▶ [Prompt]: Please copy each line of the data that includes the string "descending".

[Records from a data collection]
▬▬▬

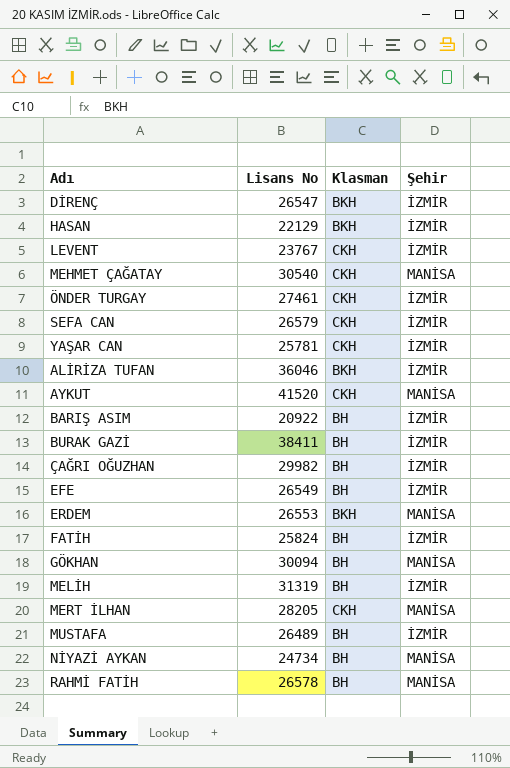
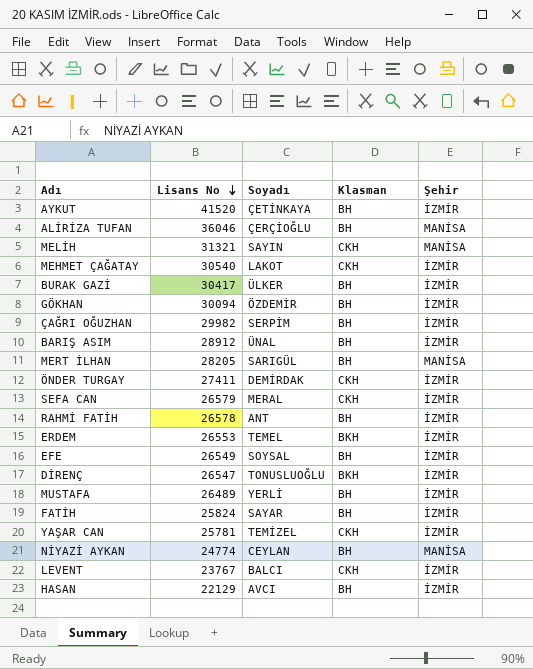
row order: none -> Lisans No descending
column Soyadı | position: none -> 3
AYKUT | Klasman: CKH -> BH
AYKUT | Şehir: MANİSA -> İZMİR
ALİRİZA TUFAN | Klasman: BKH -> BH
ALİRİZA TUFAN | Şehir: İZMİR -> MANİSA
MELİH | Lisans No: 31319 -> 31321
MELİH | Klasman: BH -> CKH
MELİH | Şehir: İZMİR -> MANİSA
MEHMET ÇAĞATAY | Şehir: MANİSA -> İZMİR
BURAK GAZİ | Lisans No: 38411 -> 30417
GÖKHAN | Şehir: MANİSA -> İZMİR
BARIŞ ASIM | Lisans No: 20922 -> 28912
MERT İLHAN | Klasman: CKH -> BH
ÖNDER TURGAY | Lisans No: 27461 -> 27411
RAHMİ FATİH | Şehir: MANİSA -> İZMİR
ERDEM | Şehir: MANİSA -> İZMİR
NİYAZİ AYKAN | Lisans No: 24734 -> 24774
HASAN | Klasman: BKH -> BH

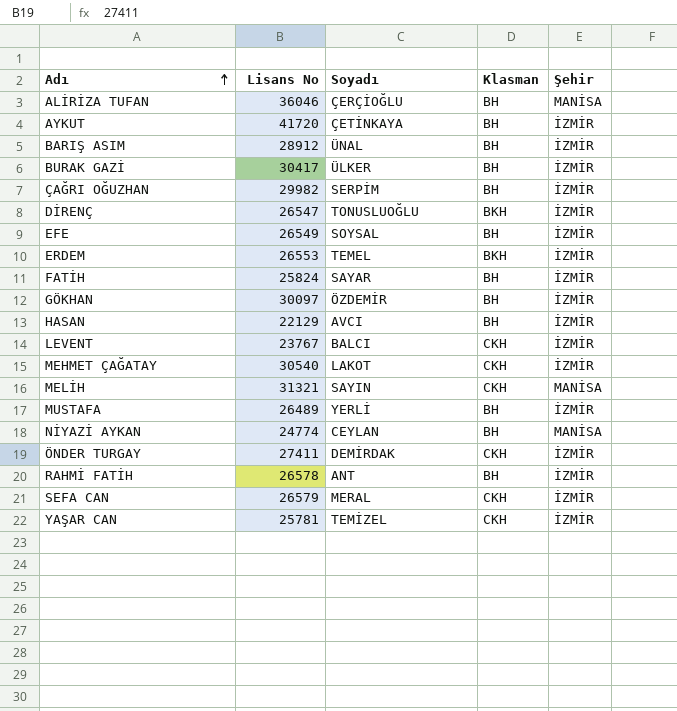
row order: Lisans No descending -> Adı ascending
row MERT İLHAN: 28205 | SARIGÜL | BH | MANİSA -> none
AYKUT | Lisans No: 41520 -> 41720
GÖKHAN | Lisans No: 30094 -> 30097

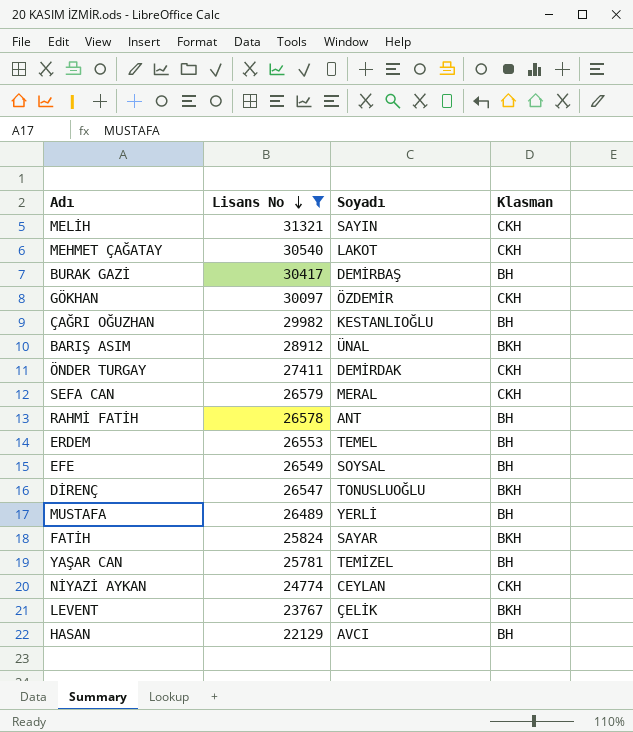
filter: none -> Lisans No <= 31321
row order: Adı ascending -> Lisans No descending
column Şehir | position: 5 -> none
BURAK GAZİ | Soyadı: ÜLKER -> DEMİRBAŞ
GÖKHAN | Klasman: BH -> CKH
ÇAĞRI OĞUZHAN | Soyadı: SERPİM -> KESTANLIOĞLU
BARIŞ ASIM | Klasman: BH -> BKH
ERDEM | Klasman: BKH -> BH
FATİH | Klasman: BH -> BKH
YAŞAR CAN | Klasman: CKH -> BH
NİYAZİ AYKAN | Klasman: BH -> CKH
LEVENT | Soyadı: BALCI -> ÇELİK
LEVENT | Klasman: CKH -> BKH

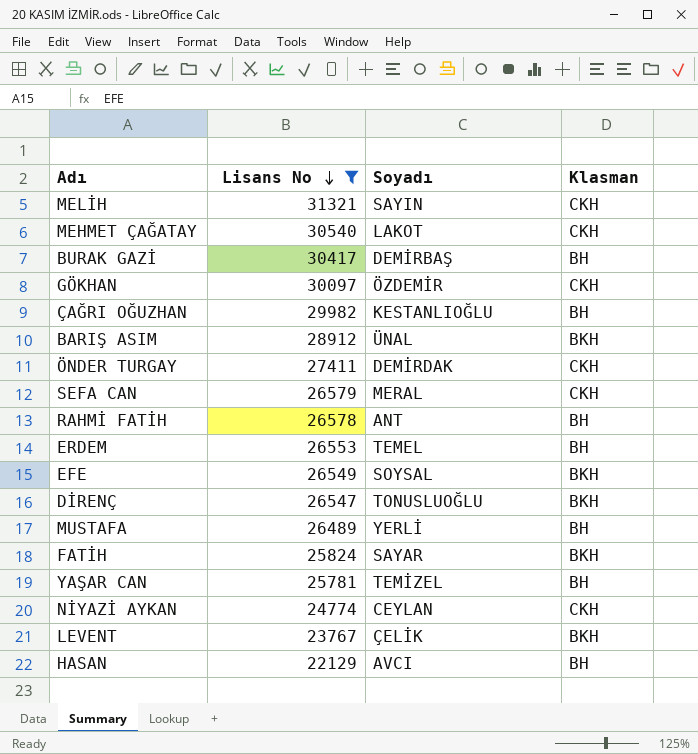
EFE | Klasman: BH -> BKH

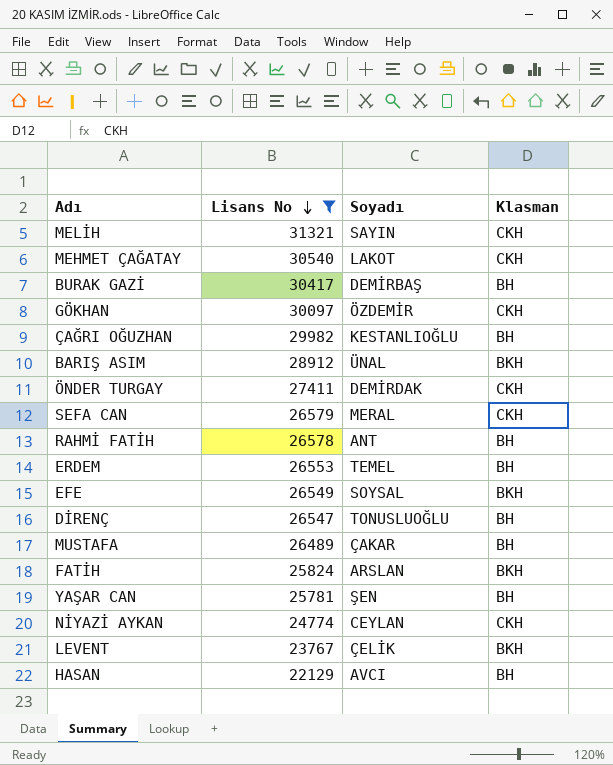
DİRENÇ | Klasman: BKH -> BH
MUSTAFA | Soyadı: YERLİ -> ÇAKAR
FATİH | Soyadı: SAYAR -> ARSLAN
YAŞAR CAN | Soyadı: TEMİZEL -> ŞEN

▬▬▬

▶ [Result]:
row order: none -> Lisans No descending
row order: Lisans No descending -> Adı ascending
row order: Adı ascending -> Lisans No descending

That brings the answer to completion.